IRs of (a) quasi-sparse, (b) sparse, and (c) dispersive systems.

Fig. 2 presents the resulting MSE curves of using the SNLMS (24) as an example. The update rule (25) was used for ${\mathbf{\text{W}}}_n^2$, using c = 0.001. The normalization (26) was performed. The NLMS (3) is also compared. We used μ = 0.5 and δ = 0.01 for both SNLMS and NLMS. From the results we see that the selection of p is crucial for obtaining optimal performance for IRs with different sparsity degrees. For the quasi-sparse case in Fig. 2 (a), the fastest convergence is given by p = 1.5, which seems a reasonable value in terms of finding a balance between PNLMS (p → 1) and NLMS (p = 2). For the sparse case in Fig. 2 (b), p = 1.2 gives the best results, which is also intuitive since the sparsity level has increased.

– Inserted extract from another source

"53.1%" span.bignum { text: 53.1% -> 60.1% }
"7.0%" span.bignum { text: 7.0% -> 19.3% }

For the dispersive case in Fig. 2 (c), p = 1.8 results in the fastest convergence and is comparable to NLMS. These results show that the algorithm exploits the underlying system structure in the way we expect.

Fig. 2.

MSE of SNLMS with various p for (a) quasi-sparse, (b) sparse, and (c) dispersive systems.

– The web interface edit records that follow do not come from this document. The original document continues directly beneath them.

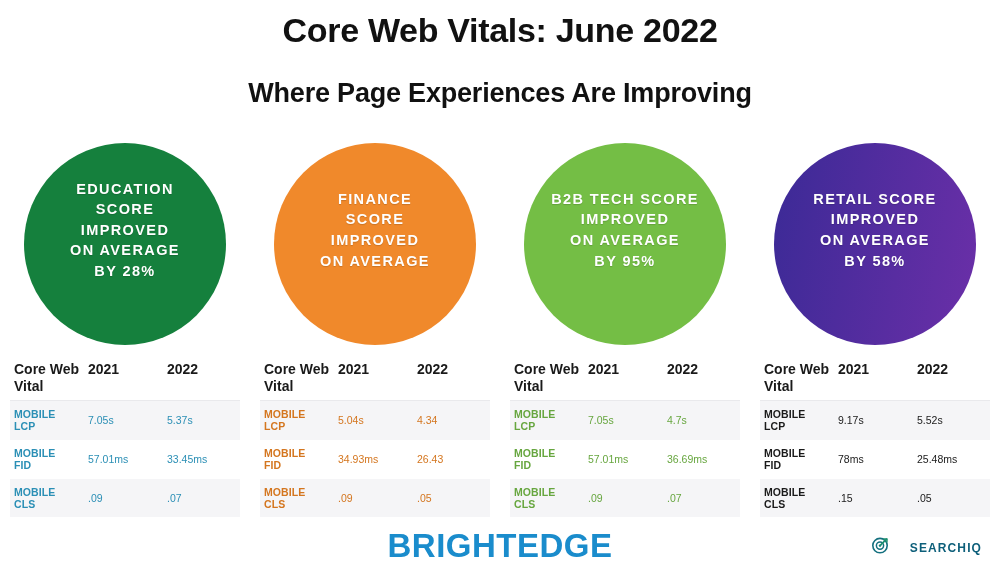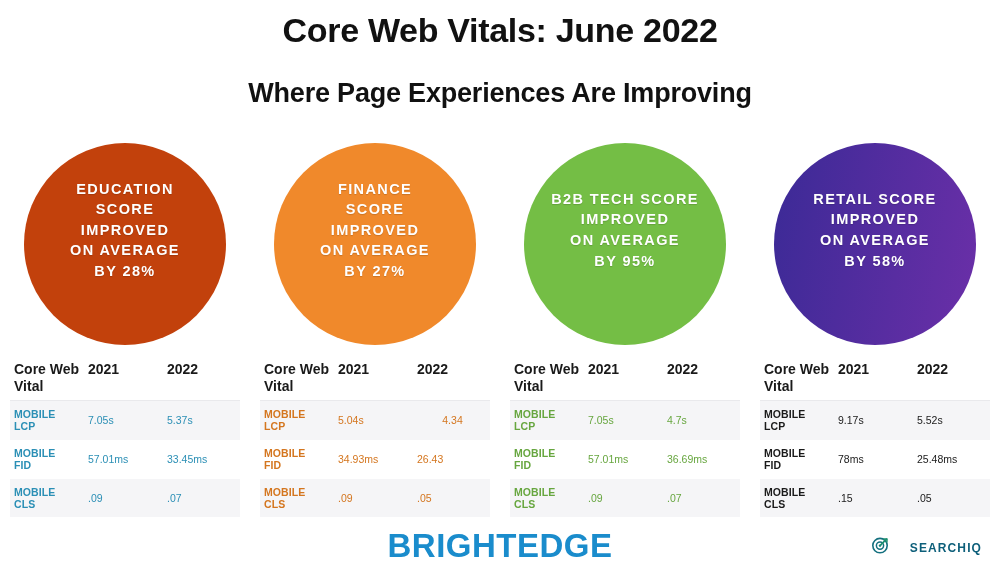"EDUCATION" div.circle { background: #c2410c -> #15803d }
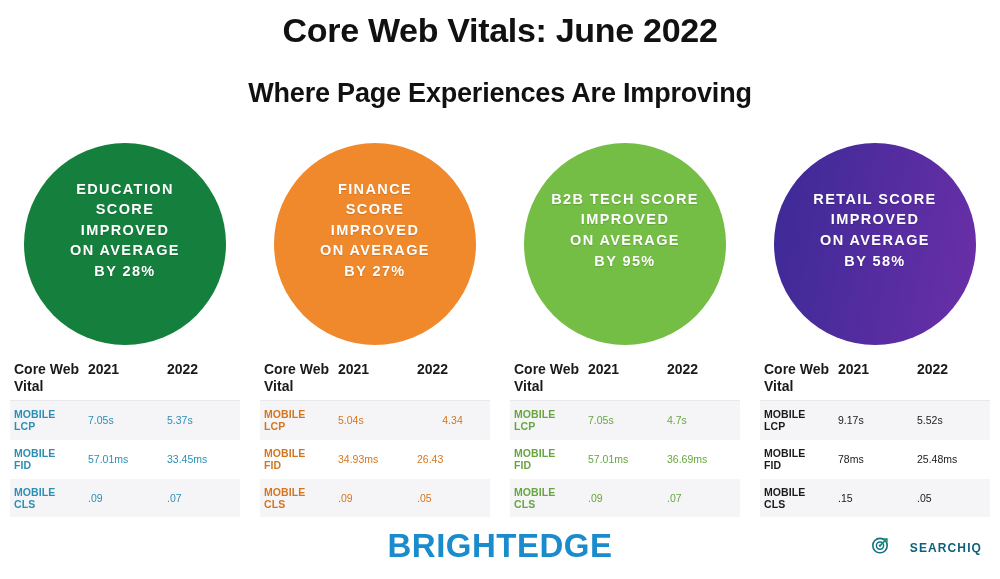"BY 27%" span.ln { html: <span>BY 27%</span> -> none }
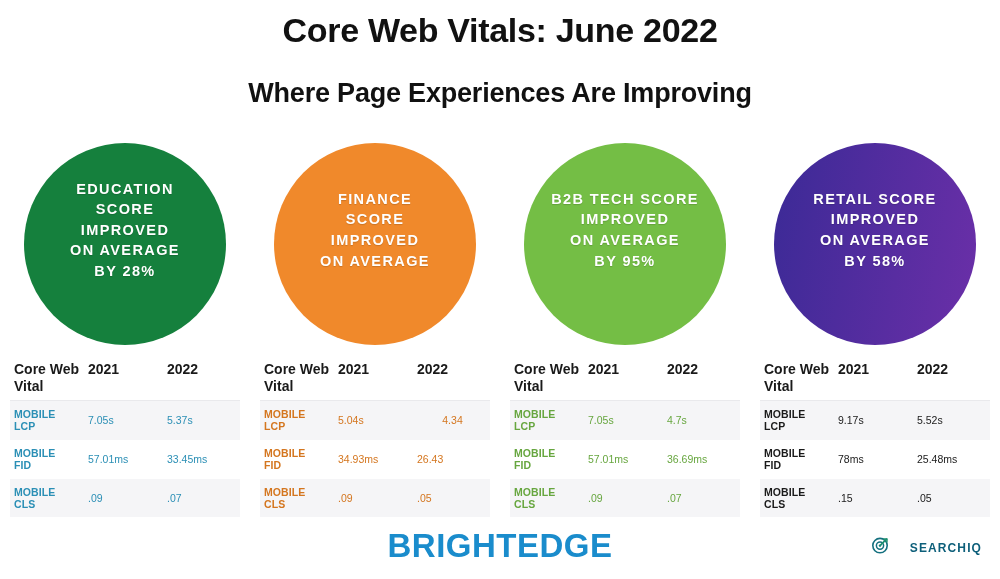"4.34" td.val { text-align: center -> none }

Fig. 3 presents the mean of estimated filter coefficients to observe the converged solutions. The results were computed as the average of 500 iterations when the algorithm was in steady-state. In each case, we see that SNLMS (with the optimal p found in Fig. 2) converges to the same solution as NLMS, which agrees well with the corresponding true IR in Fig 1. This supports the argument that the proposed strategy of utilizing λ → 0⁺ provides the algorithms with the capability of leveraging sparsity without compromising estimation quality. In other words, the results together with Fig. 2 demonstrate that the sparsity promoting algorithms can exploit sparsity for speeding up convergence in the adaptation stage and perform equally well in steady-state should sparsity be present in the underlying system response.

Fig. 3.

Mean of estimated filter coefficients for (a) quasi-sparse, (b) sparse, and (c) dispersive systems.

VI. Conclusion

In this paper, we exploited the connection between sparse system identification and SSR, and utilized the iterative reweighting strategies to derive novel proportionate adaptive filters that incorporate various diversity measures for promoting sparsity. Moreover, utilizing a regularization coefficient λ → 0⁺, the proposed SLMS and SNLMS algorithms can take advantage of, though do not strictly enforce, the sparsity of the underlying system if it already exists. Simulation results were presented to demonstrate the effectiveness of the algorithms.